Olivier Bonaventure writes "Besides changes in UI, multitasking and other features that the press discusses, iOS7 also includes support for Multipath TCP. Multipath TCP is a major extension to TCP that is able to use different interfaces for the same connection. Until now, Multipath TCP has been mainly used by researchers with a modified Linux kernel. iOS7 changes that, with millions of Multipath-TCP enabled devices that can switch from 3G to WiFi without losing existing TCP connections. This is not yet the case on iOS7, which currently seems to only enable it for SIRI, but other use cases will likely appear in the future."

32 of 172 comments (clear)

  1. Re:closed source triumphs again by CanHasDIY · · Score: 5, Informative

    Missed the whole, "Until now, Multipath TCP has been mainly used by researchers with a modified Linux kernel," part did ya?

    --
    An enigma, wrapped in a riddle, shrouded in bacon and cheese
  2. Re:closed source triumphs again by slash.jit · · Score: 4, Interesting

    How could Tim Cook forgot to present this feature ?

  3. You're Not Making Sense by Anonymous Coward · · Score: 5, Informative

    The headline says IOS7 has it, but the synopsis says that it doesn't yet.

    The reality is that for Multipath TCP to work, both ends of the connect must be Multipath TCP capable. That is NOT the case in 99.999% of connections.

    It seems that Apple has made Siri multipath TCP capable, ergo... What all this means to you or me is, not much, but hopefully a more reliable Siri connection and response. That means she might ask you if you want her to search the web for you more quickly than in the past.

    1. Re:You're Not Making Sense by Anonymous Coward · · Score: 3, Insightful

      As you said yourself, both ends needs to be MTCP aware. Apple controling its servers can implement/activate on the ones hosting SIRI.
      But for Safari to show MTCP behavior, it means that the webserver should also support MTCP and it seems none do.
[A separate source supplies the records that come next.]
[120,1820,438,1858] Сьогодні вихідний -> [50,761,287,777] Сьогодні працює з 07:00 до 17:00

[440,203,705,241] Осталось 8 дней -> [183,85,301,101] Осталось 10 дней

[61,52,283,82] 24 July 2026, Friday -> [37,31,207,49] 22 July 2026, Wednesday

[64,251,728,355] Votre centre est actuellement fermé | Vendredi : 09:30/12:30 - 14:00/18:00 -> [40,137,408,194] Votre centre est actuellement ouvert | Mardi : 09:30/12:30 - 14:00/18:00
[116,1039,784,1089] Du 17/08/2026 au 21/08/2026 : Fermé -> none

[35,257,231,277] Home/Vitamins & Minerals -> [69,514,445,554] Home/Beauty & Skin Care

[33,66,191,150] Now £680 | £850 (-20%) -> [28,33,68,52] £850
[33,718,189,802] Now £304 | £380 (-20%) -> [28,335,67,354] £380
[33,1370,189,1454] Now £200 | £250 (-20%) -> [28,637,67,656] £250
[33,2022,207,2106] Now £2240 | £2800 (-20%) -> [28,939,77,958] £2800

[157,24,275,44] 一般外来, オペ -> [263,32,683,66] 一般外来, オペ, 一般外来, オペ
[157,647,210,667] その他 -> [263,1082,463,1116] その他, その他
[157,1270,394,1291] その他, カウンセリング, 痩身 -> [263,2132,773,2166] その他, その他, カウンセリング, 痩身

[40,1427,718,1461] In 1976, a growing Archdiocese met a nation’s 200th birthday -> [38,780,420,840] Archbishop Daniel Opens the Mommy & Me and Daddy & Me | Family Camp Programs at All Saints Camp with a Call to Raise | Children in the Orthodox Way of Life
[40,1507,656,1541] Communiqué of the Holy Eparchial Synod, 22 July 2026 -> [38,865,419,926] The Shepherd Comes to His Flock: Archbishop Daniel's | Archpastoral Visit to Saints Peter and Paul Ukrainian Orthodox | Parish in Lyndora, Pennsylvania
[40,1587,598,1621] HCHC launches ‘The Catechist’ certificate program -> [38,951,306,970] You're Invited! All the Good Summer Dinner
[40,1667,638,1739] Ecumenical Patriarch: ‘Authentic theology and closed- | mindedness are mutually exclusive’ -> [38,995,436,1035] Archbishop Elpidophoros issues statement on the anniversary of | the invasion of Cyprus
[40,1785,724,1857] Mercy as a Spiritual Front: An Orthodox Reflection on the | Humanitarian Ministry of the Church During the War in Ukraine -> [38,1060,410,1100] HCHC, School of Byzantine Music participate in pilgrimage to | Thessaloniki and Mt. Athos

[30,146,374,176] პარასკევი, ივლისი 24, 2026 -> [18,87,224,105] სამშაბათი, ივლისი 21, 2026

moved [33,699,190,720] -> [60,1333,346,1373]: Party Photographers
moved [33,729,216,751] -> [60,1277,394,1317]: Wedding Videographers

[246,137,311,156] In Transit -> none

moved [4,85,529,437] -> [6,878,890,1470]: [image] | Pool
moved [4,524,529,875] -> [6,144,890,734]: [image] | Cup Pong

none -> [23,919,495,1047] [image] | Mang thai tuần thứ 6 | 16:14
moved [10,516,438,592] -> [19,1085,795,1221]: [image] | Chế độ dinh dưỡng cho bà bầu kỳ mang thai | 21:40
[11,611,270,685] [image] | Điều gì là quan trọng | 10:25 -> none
    2. Re:You're Not Making Sense by Anonymous Coward · · Score: 3, Interesting

      An interesting feature to push for my employer. Getting our servers to support MPT would mean much of the internet will support it.

      No, I don't work for MS. I work for Akamai.

    3. Re:You're Not Making Sense by Anonymous Coward · · Score: 2, Interesting

      (Anonymous to preserve modding)

      In most cases the web server would receive two requests from two different IP addresses, one per path, with the same session cookies. Let's say one request for the HTML and one for the CSS. That would be enough to serve the right content without any modification to the code on the web server. But I bet that some webapps will be extremely confused by those two addresses. Time to start designing them without the assumption of one-IP-per-session, even inside the same burst of requests?

    4. Re: You're Not Making Sense by Richy_T · · Score: 2

      Because packets coming from another interface look like they're coming from a different device and will have a different 4-tuple.

    5. Re: You're Not Making Sense by Anonymous Coward · · Score: 2, Informative

      As linked by the article, Multipath TCP is a way for a device to use several different interfaces for a single connection. This works by forming several ordinary TCP connections to the one endpoint - one for each different interface. These connections are associated by the endpoints, so that packets can be sent down either connection to get to the other end. They may be connected through entirely different networks, and take very different paths, but because the endpoints know they're related, everything can be put back into the proper order and used like a normal connection.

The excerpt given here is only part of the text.